We made it to Asheville, where we had planned on spending most of our time, and realized the traffic-crazed streets felt too much like San Francisco and nothing like rest.  We kept driving South. Away from the traffic, away from the crowds, all the way through the door of a rural restaurant known as The Moose Cafe, a hole-in-the-wall truck stop reminiscent of Cracker Barrel and grandma's house. I ordered a meatloaf but mostly ate Joe's buttermilk fried chicken. He mostly ate my meatloaf. The menu had a pie special with chicken and dumplings, our waitress had a thick southern accent and a gummy lack of teeth. She called us Baby and brought out warm biscuits (cue the psoriasis!) while we waited for the meal.

We nervously approached our Air B&B, hoping our cabin was slightly less secluded than it appeared on the website. We are, after all, suburbs-dwellers now, and we've grown quite fond of the idea of neighbors. But of course, they have to be the right neighbors: Ideally non-intrusive non-murderers, hopefully someone who could lend us some suga' and also lend a hand in the event of a bear attack. But at the same time, we didn't want to be totally surrounded by people. Picky, we recognized that. Picky and prayerful.

God provided, of course. We drove down a gravel driveway which started at the trailer-junkyard of a maybe-murderer, but then the next neighbor was a Sheriff, so we were good. The end of the gravel road had a sweet older woman with her grandson, definitely a potential sugar-lender.  She pointed us to the top of the hill to Cabin 333: Our home for the week.

Most of the week was spent in deliberate slow motion. We tried  to take our time eating, to not worry about a schedule, to stay in bed for as long as possible - all delicacies we neglect in the hustle of the school year. We found a town much smaller than Asheville but with every bit of its touristy charm: Brevard, "Land of the Waterfalls," home to outdoorsy apparel shops, homemade fudge, and a restaurant called Steamers that looks like a carpet cleaning company but actually produces NC's best bagel. 

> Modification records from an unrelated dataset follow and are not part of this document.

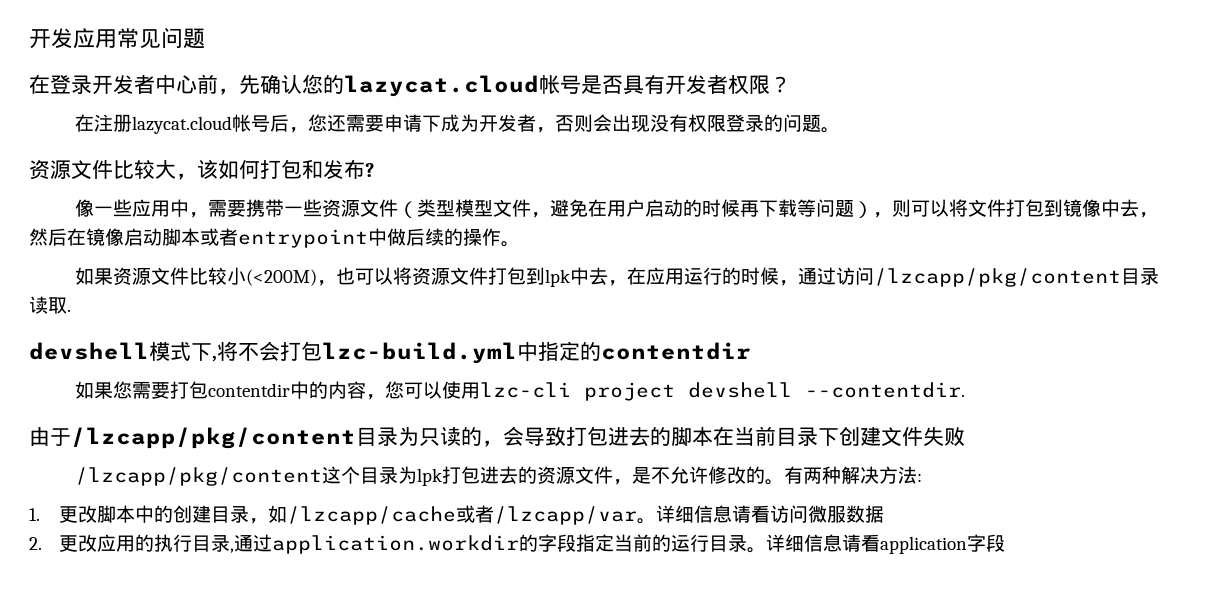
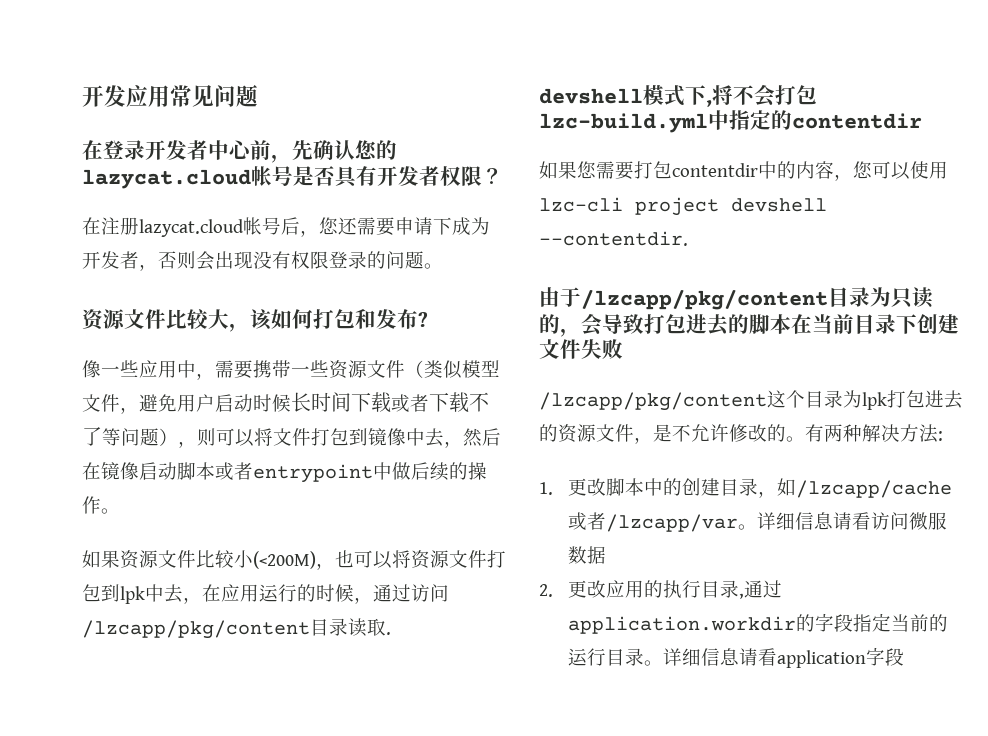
- 像一些应用中，需要携带一些资源文件（类型模型文件，避免在用户启动的时候再下载等问题），则可以将文件打包到镜像中去，然后在镜像启动脚本或者entrypoint中做后续的操作。
+ 像一些应用中，需要携带一些资源文件（类似模型文件，避免用户启动时候长时间下载或者下载不了等问题），则可以将文件打包到镜像中去，然后在镜像启动脚本或者entrypoint中做后续的操作。

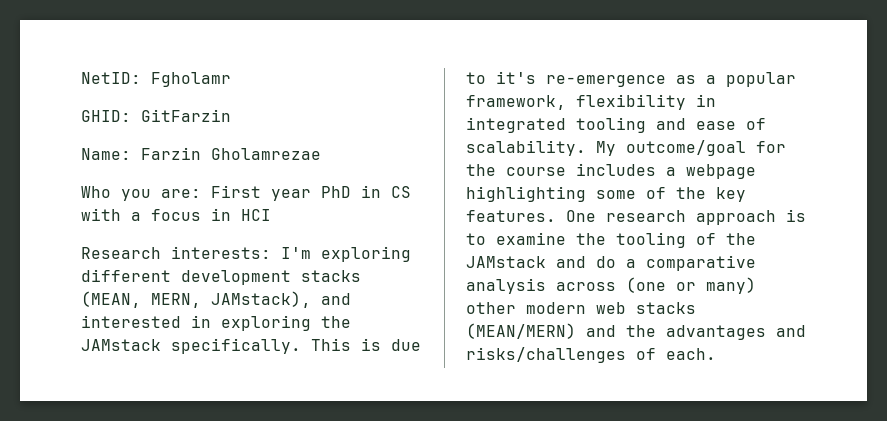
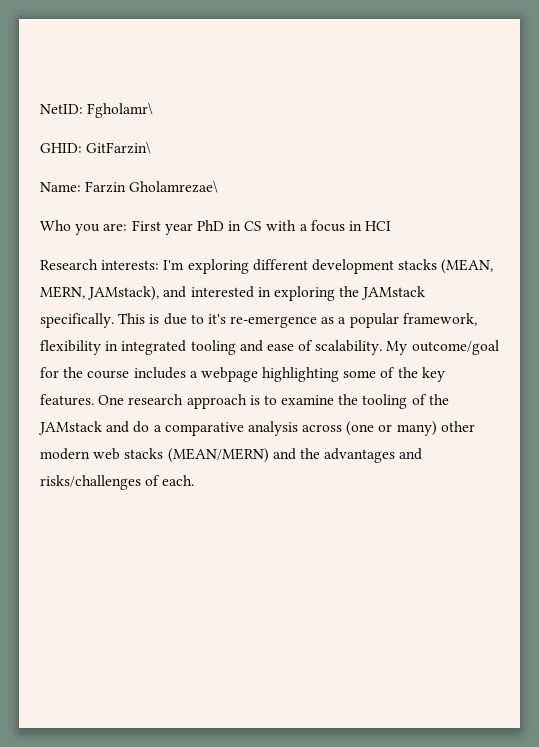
- NetID: Fgholamr
+ NetID: Fgholamr\
- GHID: GitFarzin
+ GHID: GitFarzin\
- Name: Farzin Gholamrezae
+ Name: Farzin Gholamrezae\

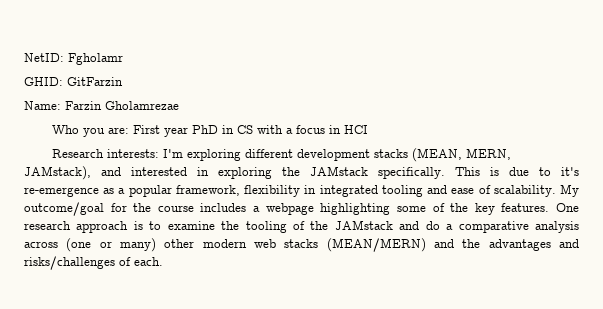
- NetID: Fgholamr\
+ NetID: Fgholamr
- GHID: GitFarzin\
+ GHID: GitFarzin
- Name: Farzin Gholamrezae\
+ Name: Farzin Gholamrezae

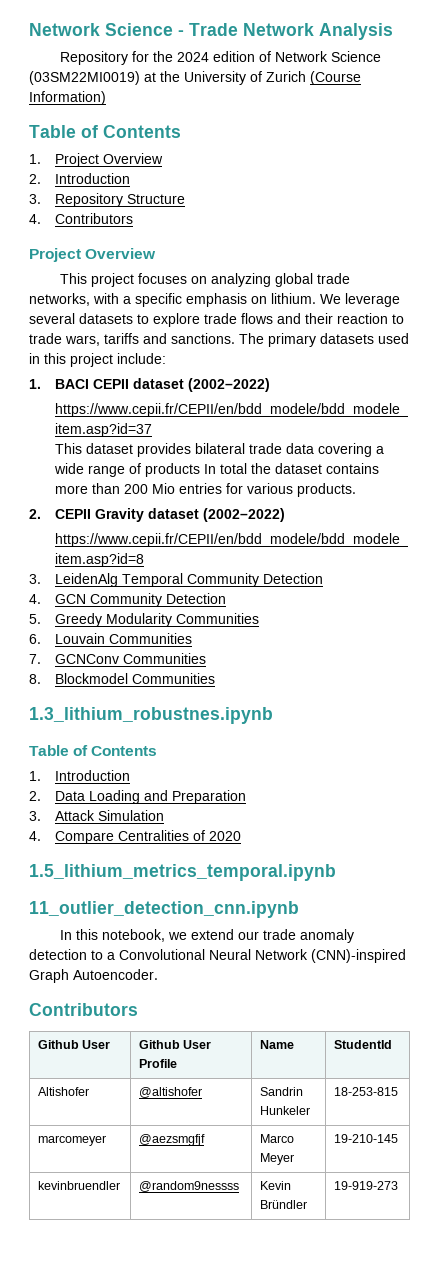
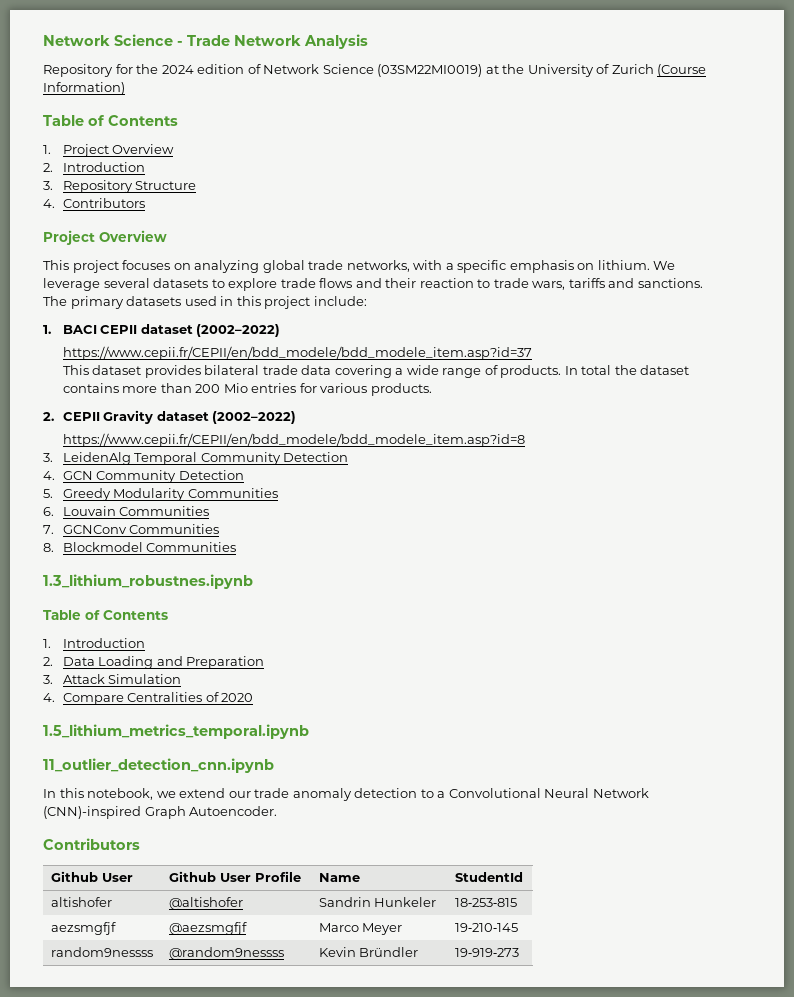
- This dataset provides bilateral trade data covering a wide range of products In total the dataset contains more than 200 Mio entries for various products.
+ This dataset provides bilateral trade data covering a wide range of products. In total the dataset contains more than 200 Mio entries for various products.
- Altishofer | @altishofer | Sandrin Hunkeler | 18‑253‑815
+ altishofer | @altishofer | Sandrin Hunkeler | 18‑253‑815
- marcomeyer | @aezsmgfjf | Marco Meyer | 19‑210‑145
+ aezsmgfjf | @aezsmgfjf | Marco Meyer | 19‑210‑145
- kevinbruendler | @random9nessss | Kevin Bründler | 19‑919‑273
+ random9nessss | @random9nessss | Kevin Bründler | 19‑919‑273

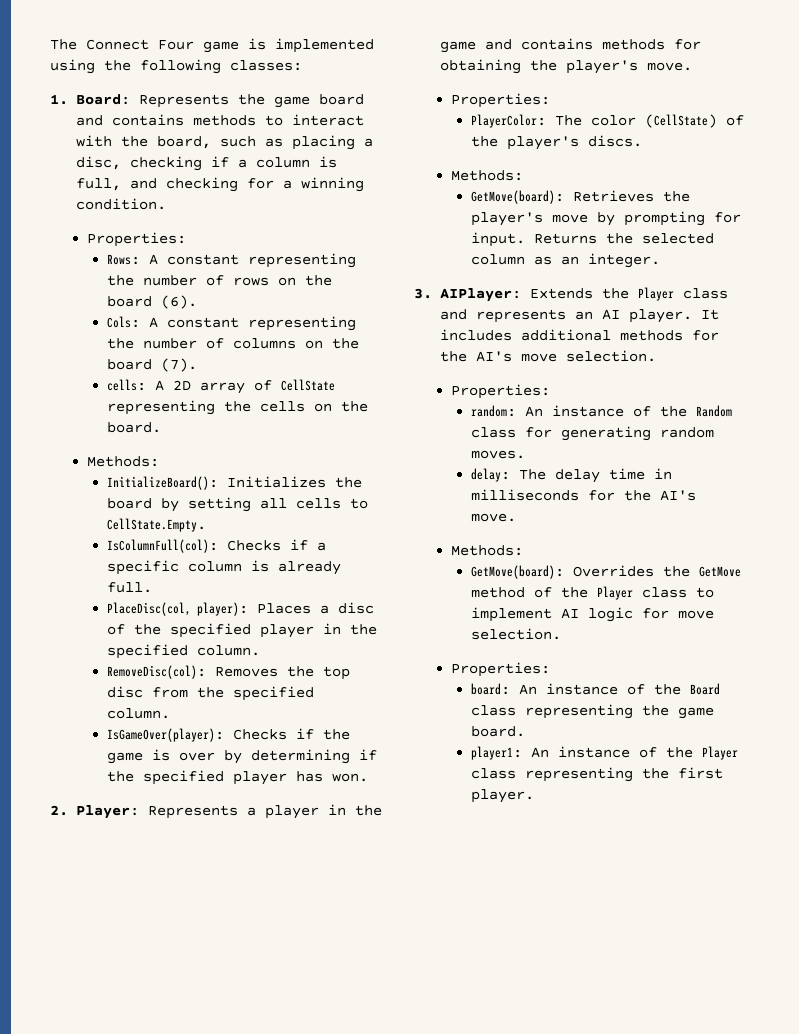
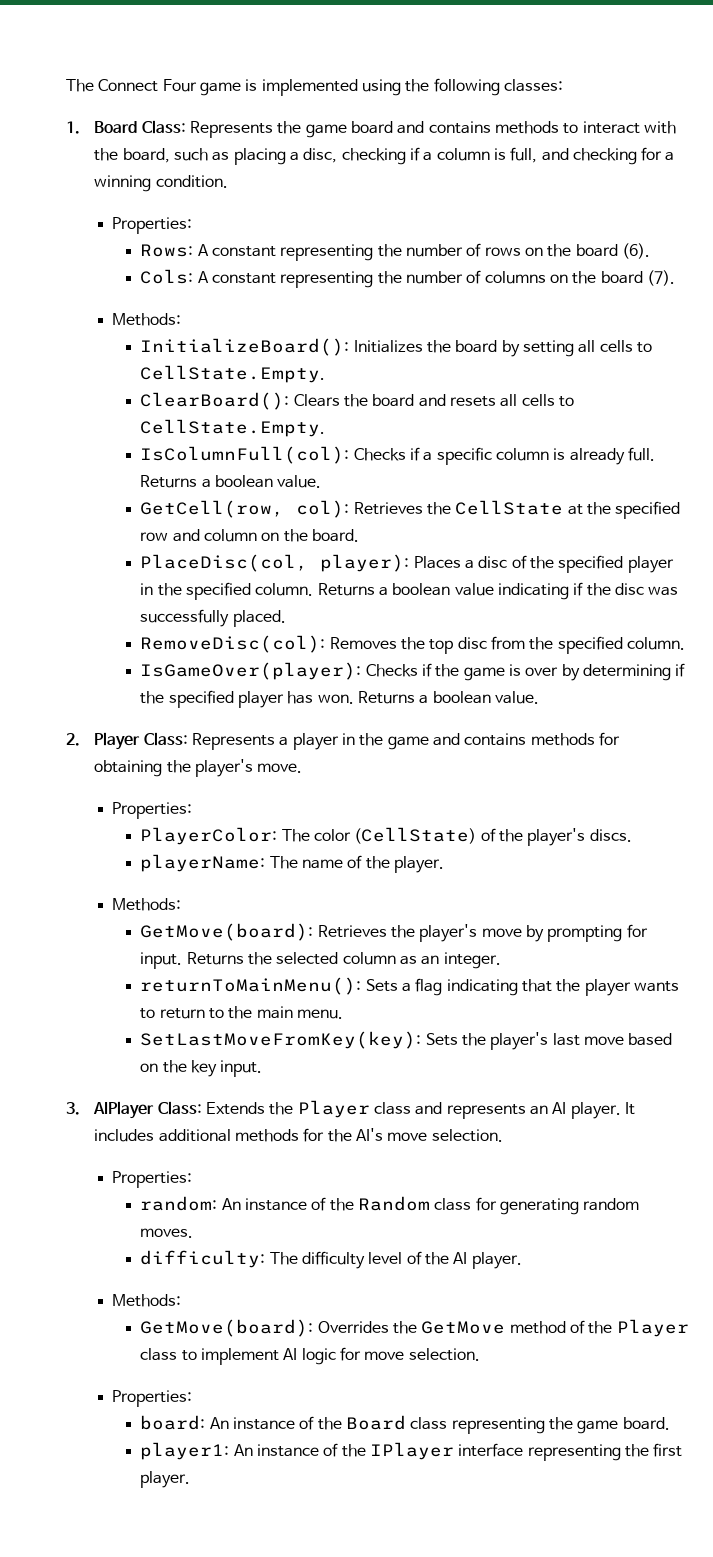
- 1. Board: Represents the game board and contains methods to interact with the board, such as placing a disc, checking if a column is full, and checking for a winning condition.
+ 1. Board Class: Represents the game board and contains methods to interact with the board, such as placing a disc, checking if a column is full, and checking for a winning condition.
- cells: A 2D array of CellState representing the cells on the board.
+ ClearBoard(): Clears the board and resets all cells to CellState.Empty.
- IsColumnFull(col): Checks if a specific column is already full.
+ IsColumnFull(col): Checks if a specific column is already full. Returns a boolean value.
+ GetCell(row, col): Retrieves the CellState at the specified row and column on the board.
+ Returns a boolean value indicating if the disc was successfully placed.
- IsGameOver(player): Checks if the game is over by determining if the specified player has won.
+ IsGameOver(player): Checks if the game is over by determining if the specified player has won. Returns a boolean value.
- 2. Player: Represents a player in the game and contains methods for obtaining the player's move.
+ 2. Player Class: Represents a player in the game and contains methods for obtaining the player's move.
+ playerName: The name of the player.
+ returnToMainMenu(): Sets a flag indicating that the player wants to return to the main menu.
+ SetLastMoveFromKey(key): Sets the player's last move based on the key input.
- 3. AIPlayer: Extends the Player class and represents an AI player.
+ 3. AIPlayer Class: Extends the Player class and represents an AI player.
- delay: The delay time in milliseconds for the AI's move.
+ difficulty: The difficulty level of the AI player.
- player1: An instance of the Player class representing the first player.
+ player1: An instance of the IPlayer interface representing the first player.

We hiked Looking Glass mountain (six hours longer than expected), enjoyed nightly bonfires under the stars, and played more rounds of Yahtzee than I'd like to admit. In the Name:___ blank atop the Yahtzee card, my husband wrote Sam Darnold...the  quarterback for the Panthers. We'll never know, but we dream of future visitors opening that Yahtzee box with a gasp  and saying, "Sam Darnold stayed here!" As if Sam Darnold would a) stay in a $69/night cabin in rural Transylvania County and b) write his first and last name on top of a yellowing Yahtzee card. I'm optimistic. I bet he'd do both. 

It was a trip that smoothed my callousness-  the callouses created by seeming ceaselessness and seldomly silent students. The callouses that cause me to forget my Creator, to only focus in on the tasks ahead of me, to let my to-do list trump my true worship of the Only One who matters. Something about mountains and slowness brought me back to the fold of grace, the fold of God. I hope to create more of that in my own living room- in flat, suburban Indiana. I think my soul is dependent on it. 


Popular posts from this blog

2023!

2019!

2020...Wow.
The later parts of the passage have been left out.